### PROBLEM DETAILS:
Leave out the pictures and transcribe every entry below exactly.

[EXCERPTED DATA Boundary: Start]

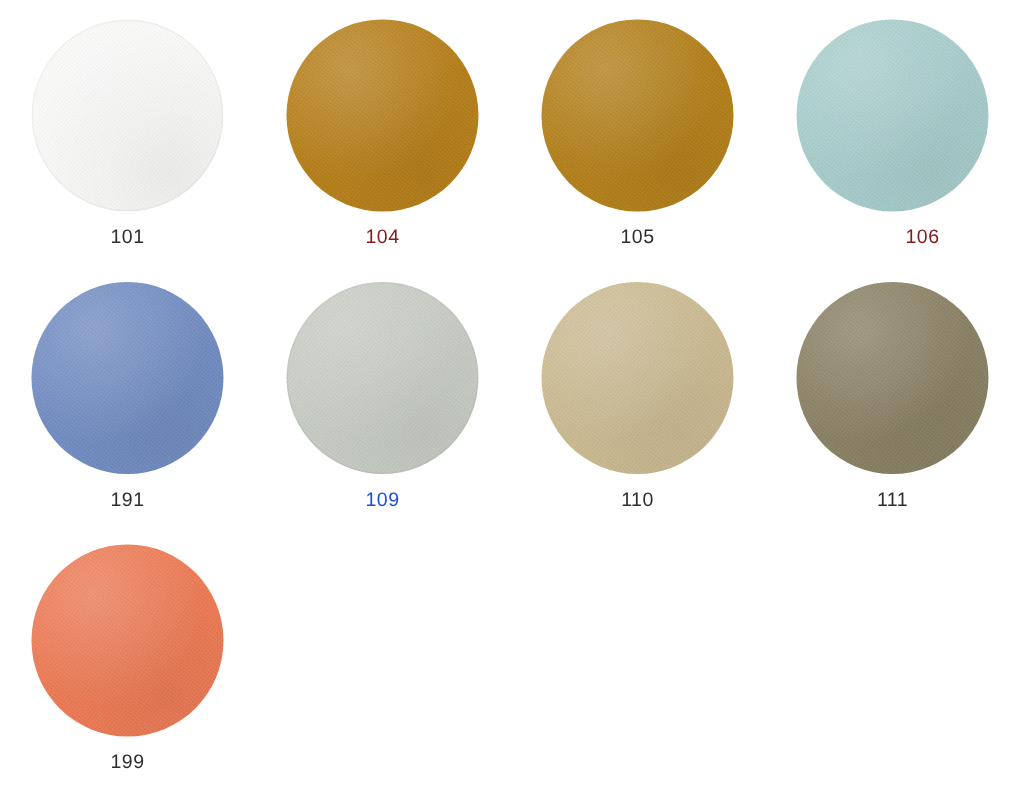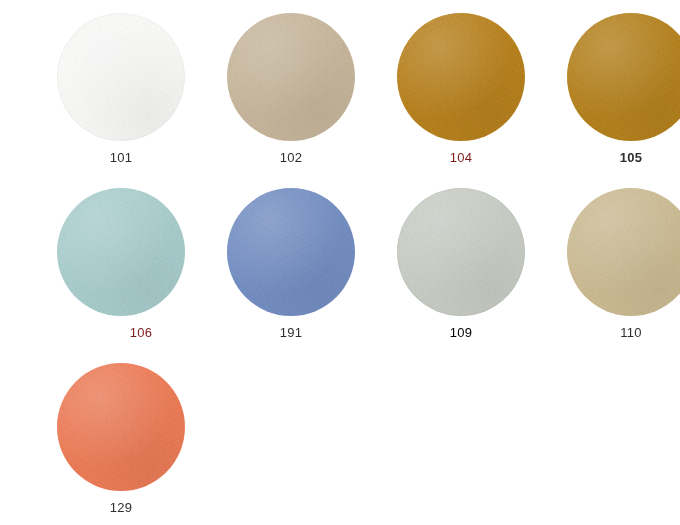"101" .swatch-grid { padding-left: 36px -> none }
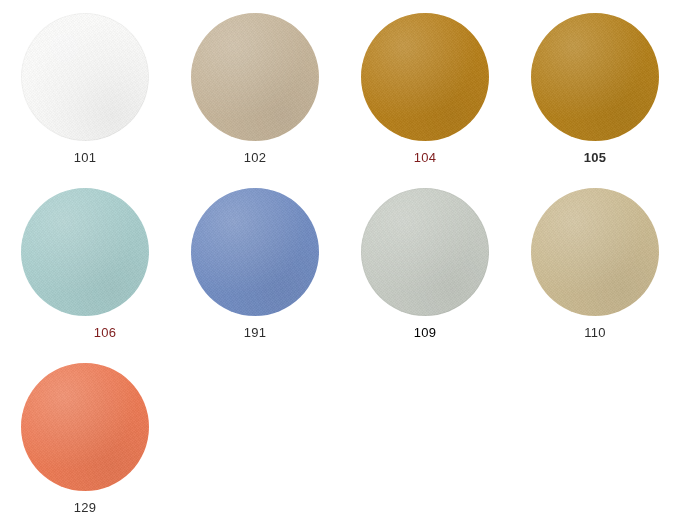"102" div.swatch-cell { html: <div> <div></div> <div>102</div> </div> -> none }
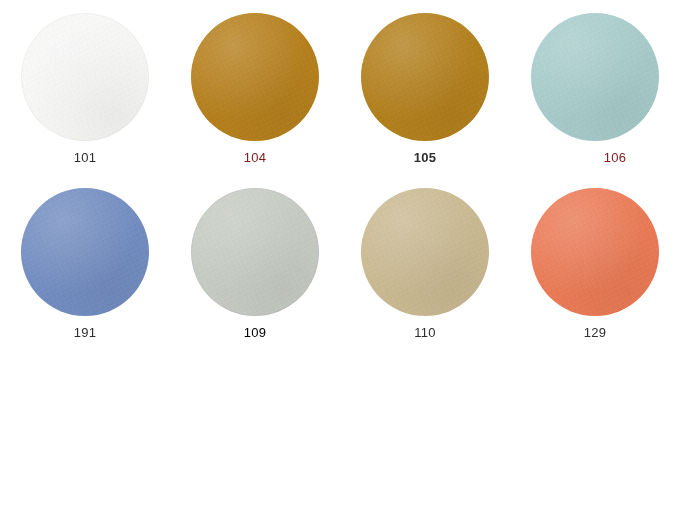"105" div.swatch-label { font-weight: bold -> none }
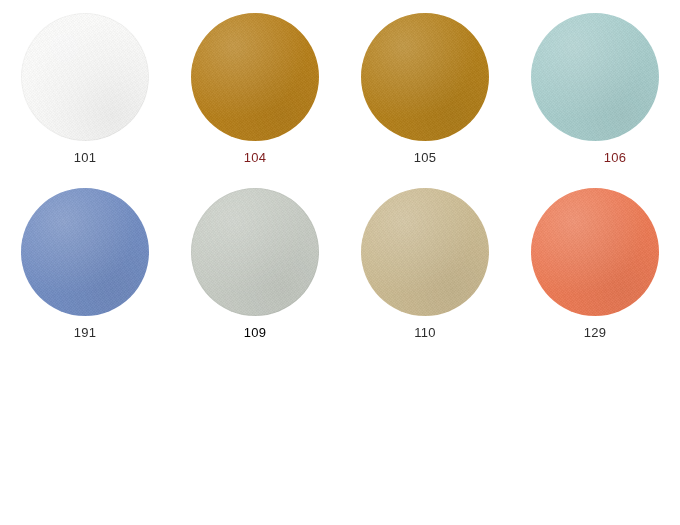"109" div.swatch-label { color: #000000 -> #1d4ed8 }
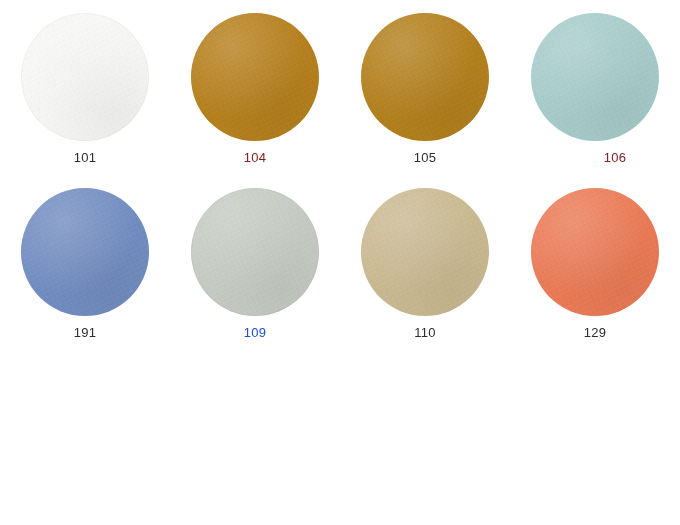"111" div.swatch-cell { html: none -> <div> <div></div> <div>111</div> </div> }
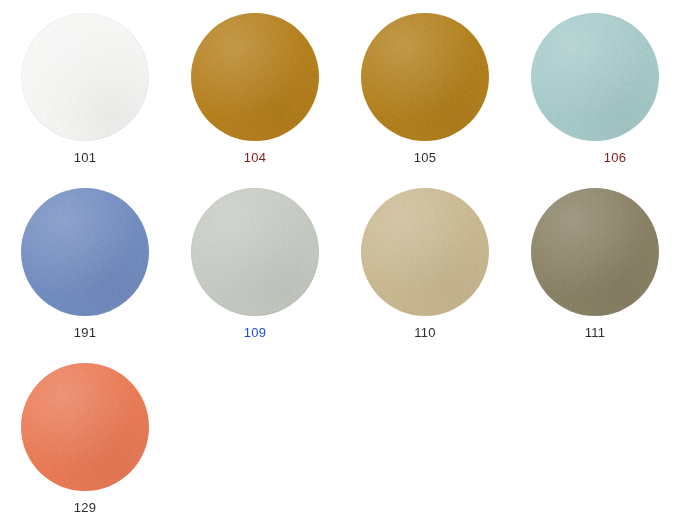"129" div.swatch-label { text: 129 -> 199 }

[EXCERPTED DATA Boundary: End]

### WORKED SOLUTION:
"101" .swatch-grid { padding-left: 36px -> none }
"102" div.swatch-cell { html: <div> <div></div> <div>102</div> </div> -> none }
"105" div.swatch-label { font-weight: bold -> none }
"109" div.swatch-label { color: #000000 -> #1d4ed8 }
"111" div.swatch-cell { html: none -> <div> <div></div> <div>111</div> </div> }
"129" div.swatch-label { text: 129 -> 199 }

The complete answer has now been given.